Compared with those in the native-valve group, the ViV group had lower unadjusted 30-day rates of mortality (2.9% vs 4.8%; P < 0.001), stroke (1.7% vs 3.0%; P = 0.003), and heart-failure hospitalization (2.4% vs 4.6%; P < 0.001). Aortic-valve reintervention was equally rare in both groups. After adjustment, 30-day and 1-year mortality were reduced with ViV TAVR, as was the risk of hospitalization for heart failure at 1 year.

STS/ACC TVT Registry: ViV vs Native-Valve TAVR

Patients who’d undergone ViV TAVR had less moderate/severe aortic regurgitation after their interventions than did native-valve patients (3.5% vs 6.6%; P < 0.001). However, they also had a higher post-TAVR mean gradient than did native-valve patients (16 vs 9 mm Hg; P < 0.001); gradients were highest for patients with failed surgical valves that were small or stenotic.

Predictors of 1-year mortality after ViV TAVR included emergent or salvage TAVR, creatinine > 2 mg/dL or dialysis, nonfemoral access, anemia, and low platelet count.

Overall, the researchers conclude, the “results show that the clinical outcomes in real-world settings are within the bounds of clinical acceptability and justify this treatment being the favored approach in these patients.”

Durability and Other Caveats

In an accompanying editorial, John G. Webb, MD, Dale Murdoch, MD (both St. Paul’s Hospital, University of British Columbia, Vancouver, Canada), and Danny Dvir, MD (University of Washington, Seattle), say the current “analysis validates and extends the favorable outcomes in earlier ViV case series and registries,” such as VIVID, PARTNER 2 ViV, and US CoreValve Expanded Use.

“It is remarkable how rapidly this new therapy has advanced, and in ways not seen before. The first use of transcatheter valves for the treatment of failed surgical valves was described just over a decade ago,” Webb et al point out. “This experience was rapidly and dramatically expanded just 5 years later by a global online registry, a phone app became a routinely used tool to guide decision-making, and within a decade a national registry now provides validation of extensive real-world experience.”
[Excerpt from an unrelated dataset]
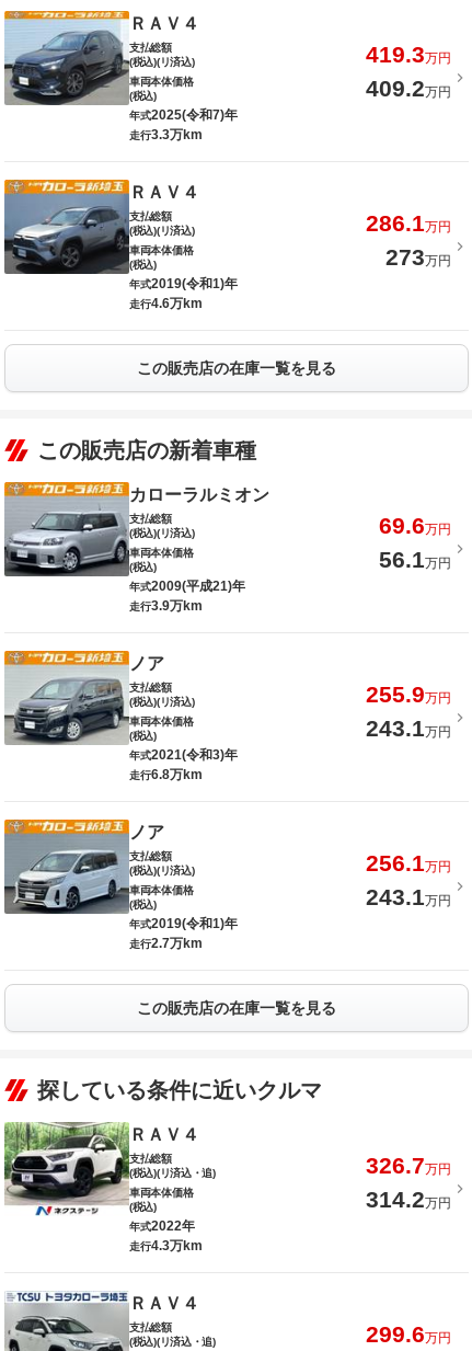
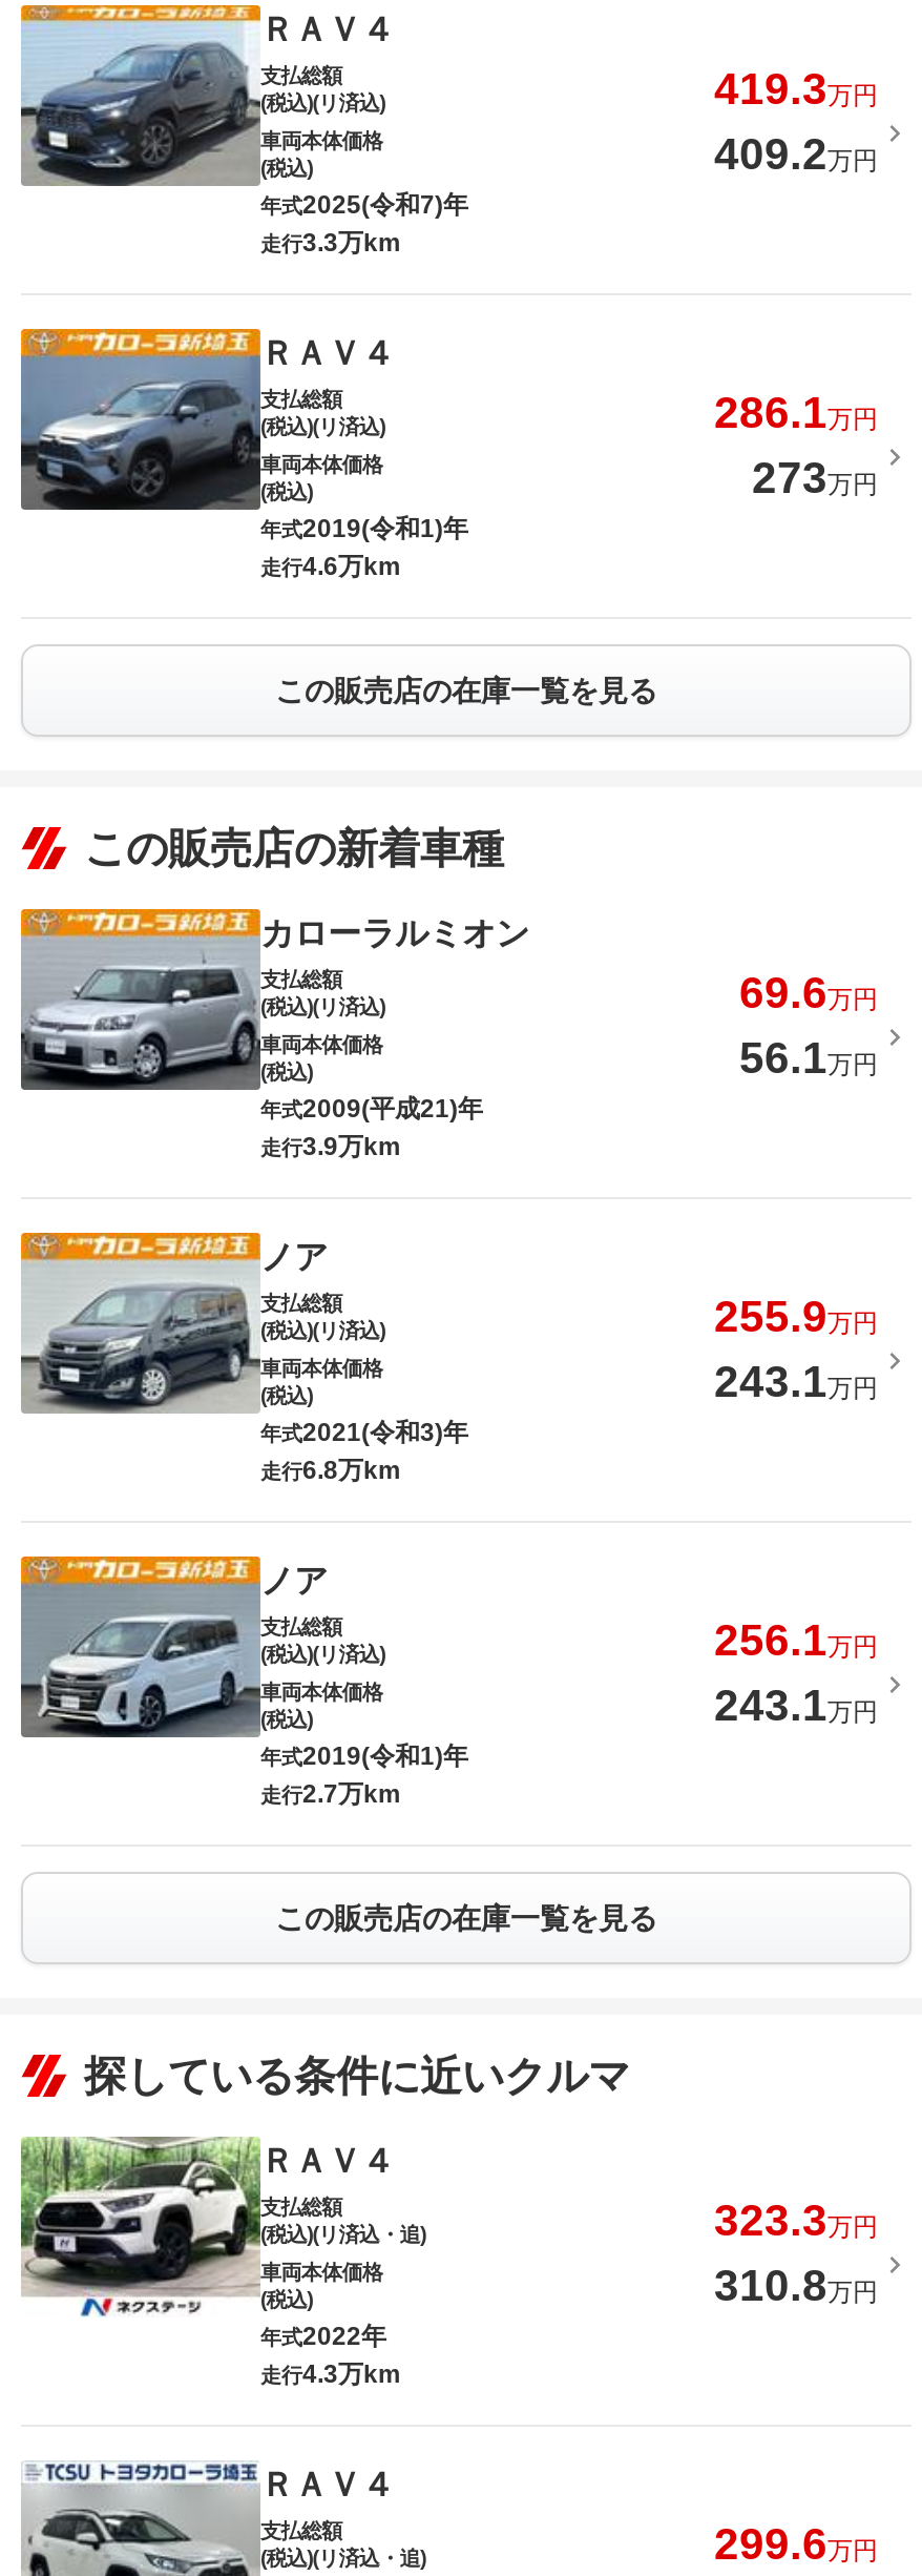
[366,1153,451,1178] 326.7万円 -> [714,2196,878,2244] 323.3万円
[366,1187,451,1212] 314.2万円 -> [714,2261,878,2309] 310.8万円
Yet they express concerns about various risks, including coronary obstruction, residual stenosis, thrombosis, and possible issues with durability. These caveats notwithstanding, the editorialists predict the “appeal of a minimally invasive procedure with favorable early clinical and functional outcomes means that transcatheter valves will likely become the chosen strategy for many, and perhaps most, patients with failed bioprosthetic valves. Longer-term follow-up will tell.”

Tuzcu agreed that it will be necessary to track the outcomes of valve-in-valve patients over a longer time horizon. At a time when there are still unknowns, it’s important to refrain from “exuberant enthusiasm,” he explained.

“Just because we can do it very safely within a short time frame and get a good result in a year doesn’t mean [everything is settled],” Tuzcu observed. “But, of course, you can make a case that if the risk of surgery is high, then I think you have every reason to go ahead and do [valve-in-valve] because you can always operate on these patients [later] if there is a durability issue. And I think as time goes on, we are going to gain more expertise.”